**Instructions for the task:**
Copy the data precisely, character for character, and leave out every picture.
..........
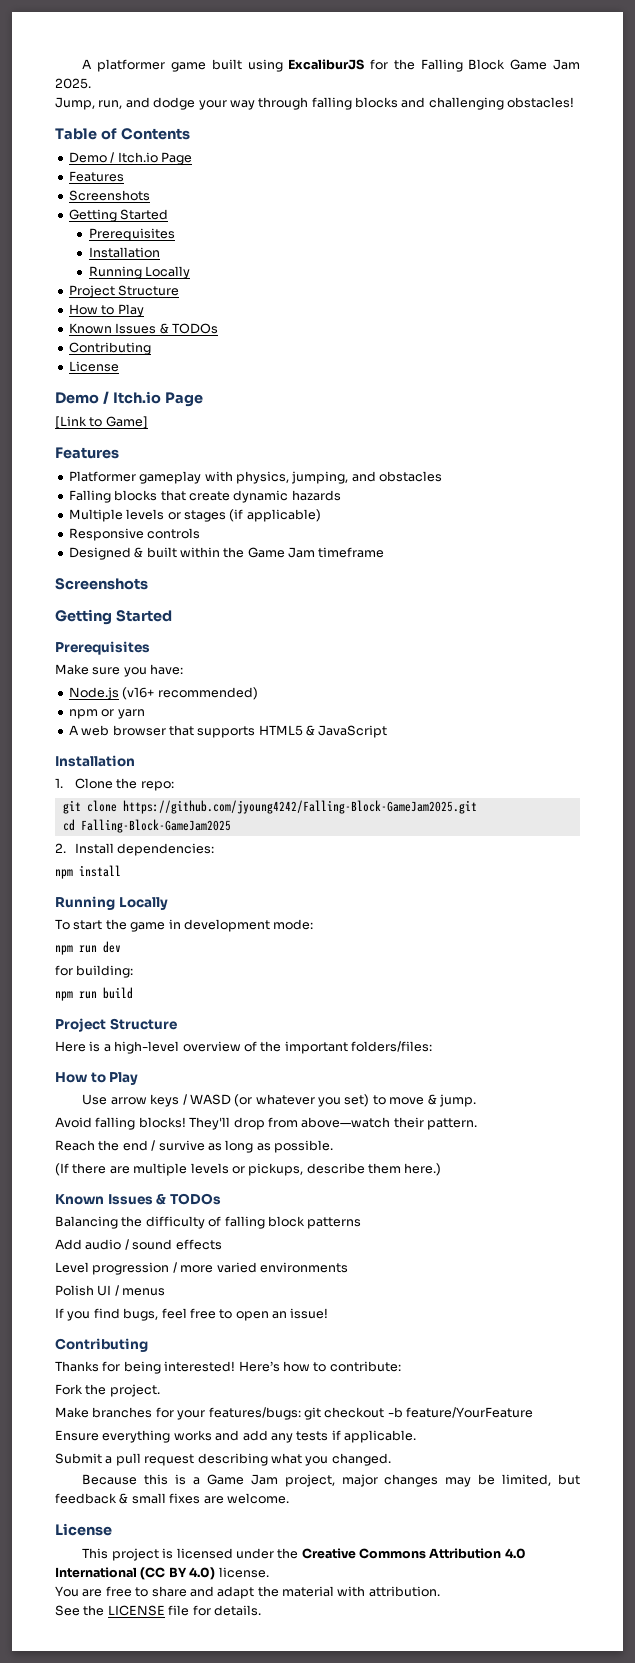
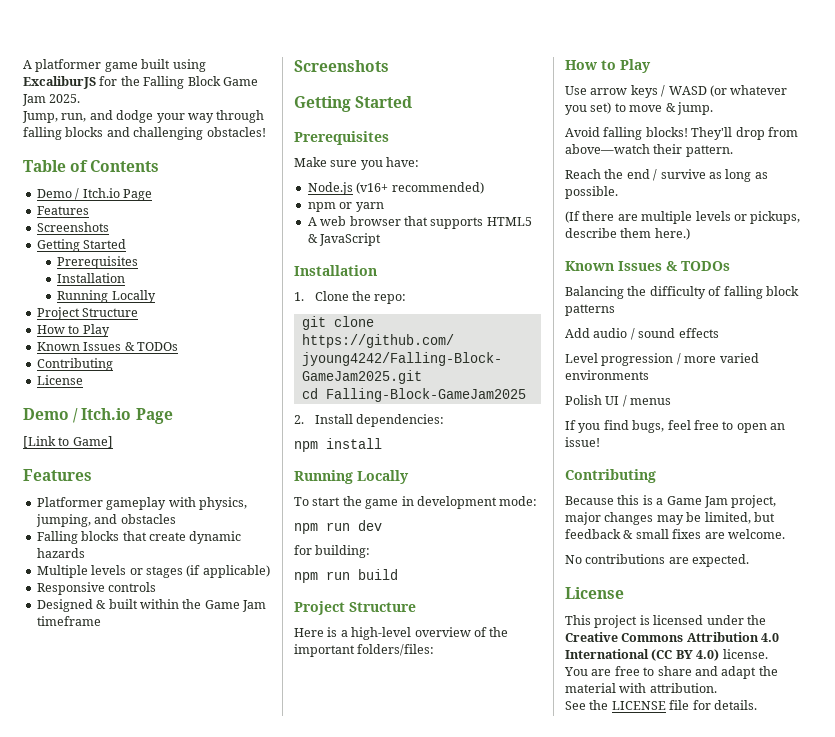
- Thanks for being interested! Here’s how to contribute:
- Fork the project.
- Make branches for your features/bugs: git checkout -b feature/YourFeature
- Ensure everything works and add any tests if applicable.
- Submit a pull request describing what you changed.
+ No contributions are expected.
..........
**Task answer:**
- Thanks for being interested! Here’s how to contribute:
- Fork the project.
- Make branches for your features/bugs: git checkout -b feature/YourFeature
- Ensure everything works and add any tests if applicable.
- Submit a pull request describing what you changed.
+ No contributions are expected.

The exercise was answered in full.